You just don't get it, my allegiance and love for this country to reach its American ideals and potentials for inclusive union, and my zeal for principles will not be for sale! For in selling it, I will betray my deepest self and my conscience, who I have to live by and exist with 24/7 all days and all years of my life.
Yes, there are many of us, in fact, perhaps a lot of the more than 68,900,000 voters who pledged them for Obama, you just have to take pause that folks will sacrifice their TIME, TALENTs and TREASUREs to attain an America that has a HEART!!
Yes, it is the heart of a Nation that we are fighting for, not the DEMOCRATIC PARTY and President Elect Barack Obama got it right the first time he ran and because he got it right, we are there for him!
I cannot describe to you how I feel. For last few days, I gave the campaign my all. I did phone banking to Missouri and it was an inspiring hour, 15 for Obama, 2 for McCain and those saying Obama were happy and ecstatic and excited to vote for him. Those who said McCain had anger in their voice and I could not any words, in fact, they wanted to hang up. Then, I blogged and responded to request for information on why I got involved with Obama till 4am, and it was also a period in which we had to write a close-out report for Singgalot, and an initial organizing meeting for Vagina Monologues to bring to our community's awareness the issue of sexual violence is not unlike ravaging Mother's Earth.
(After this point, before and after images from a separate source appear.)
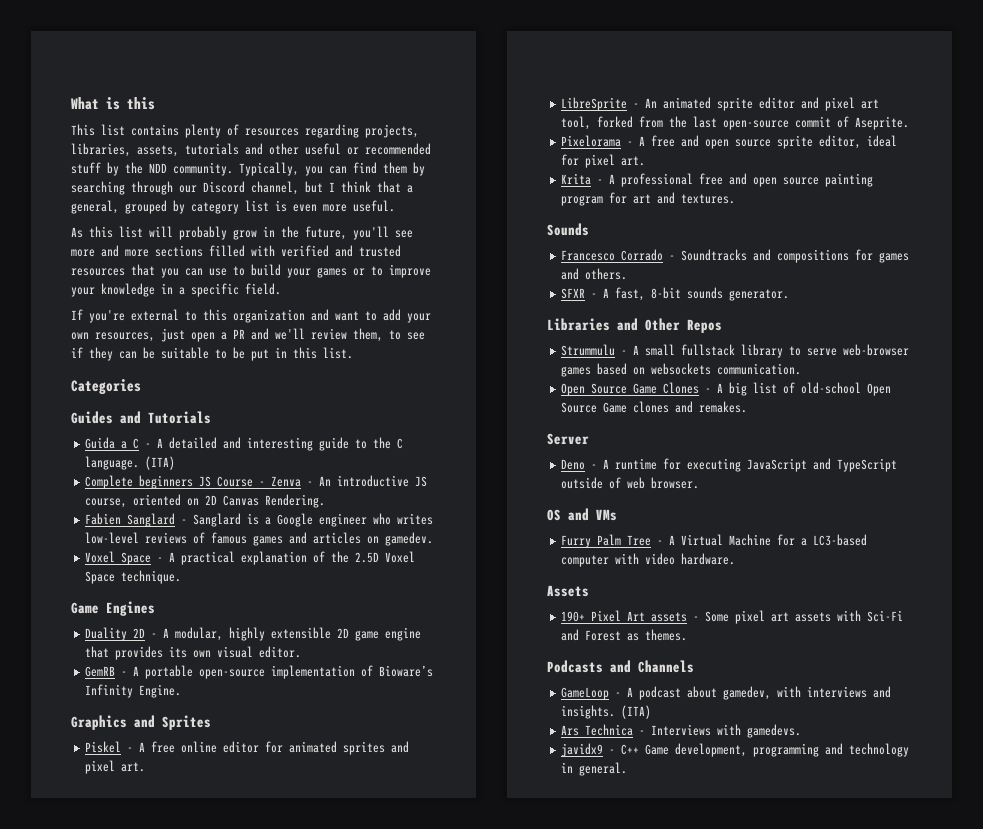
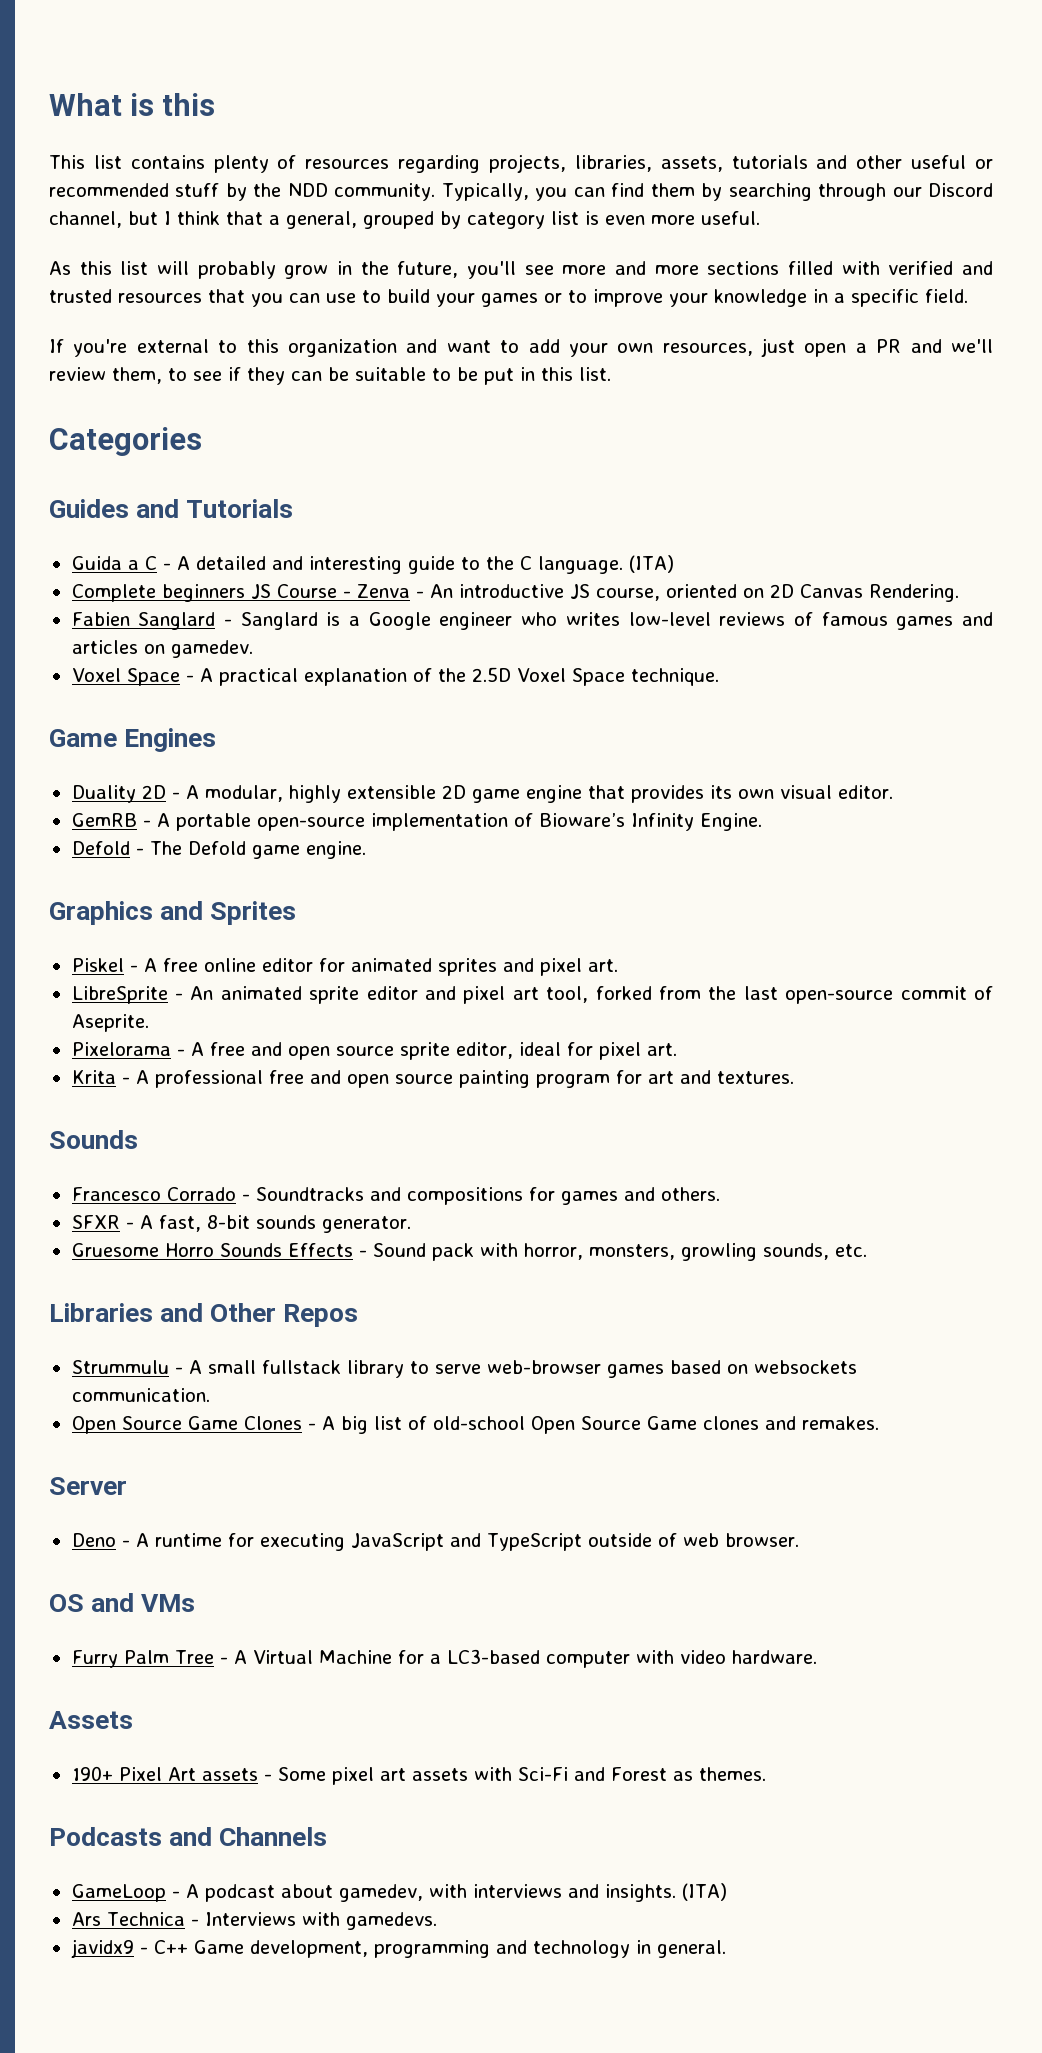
(182, 691) none -> [71,841,366,859] // Defold - The Defold game engine.
(790, 295) none -> [71,1243,867,1261] // Gruesome Horro Sounds Effects - Sound pack with horror, monsters, growling sounds, etc.

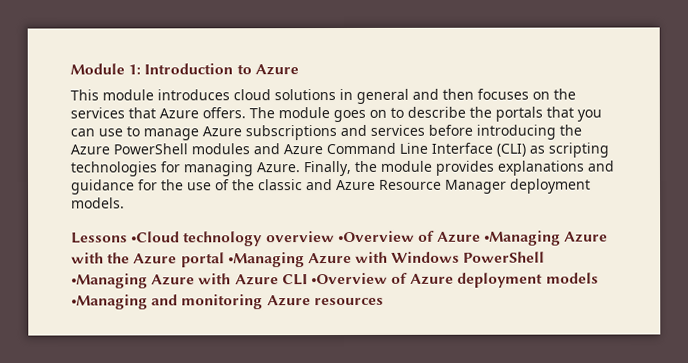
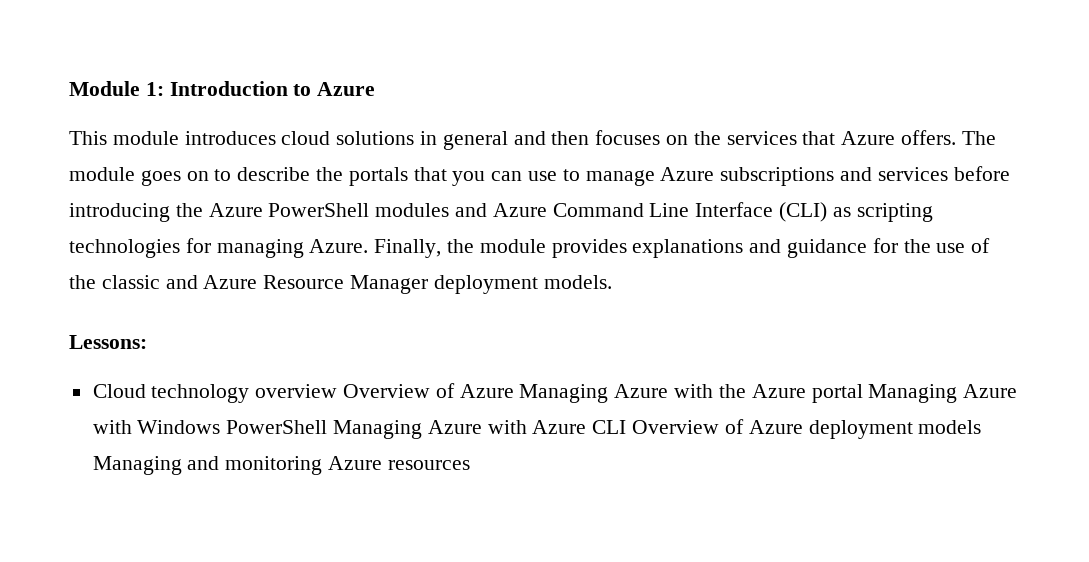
[71,231,181,244] Lessons •Cloud -> [69,335,147,349] [92,384,146,398] Lessons: // Cloud
[337,230,562,246] •Overview of Azure •Managing -> [343,383,609,403] Overview of Azure Managing
[227,252,305,268] •Managing -> [868,384,958,403] Managing
[71,273,148,289] •Managing -> [333,420,423,439] Managing
[310,272,388,285] •Overview -> [632,420,720,434] Overview
[71,294,148,310] •Managing -> [92,456,182,475] Managing

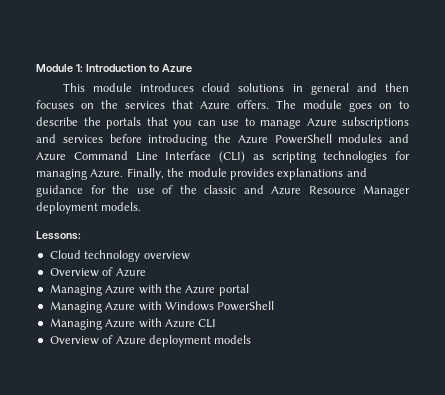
[343,383,514,398] Overview of Azure -> [49,267,146,277] // Overview of Azure //
(863, 393) none -> (249, 290) //
(328, 427) none -> (275, 306) //
(627, 427) none -> (217, 323) //
[92,456,470,475] Managing and monitoring Azure resources -> (252, 339) none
And there is pressure connected to becoming a virgin pollworker. I figured the best way to monitor Obama election is to be part of the solution of bringing an orderly election in my neighborhood precinct. So, the day yesterday started at 530am, the power was out in my neighborhood bakery till 10am, so breakfast was at McDonalds, and off to the polls. I bought two breakfasts, a Mcburrito and Egg McMuffin, thinking I would have both to sustain me for the entire day, until I had to brave the traffic to go to KSCI-18. I ended up giving my Mcburrito to a fellow pollworker.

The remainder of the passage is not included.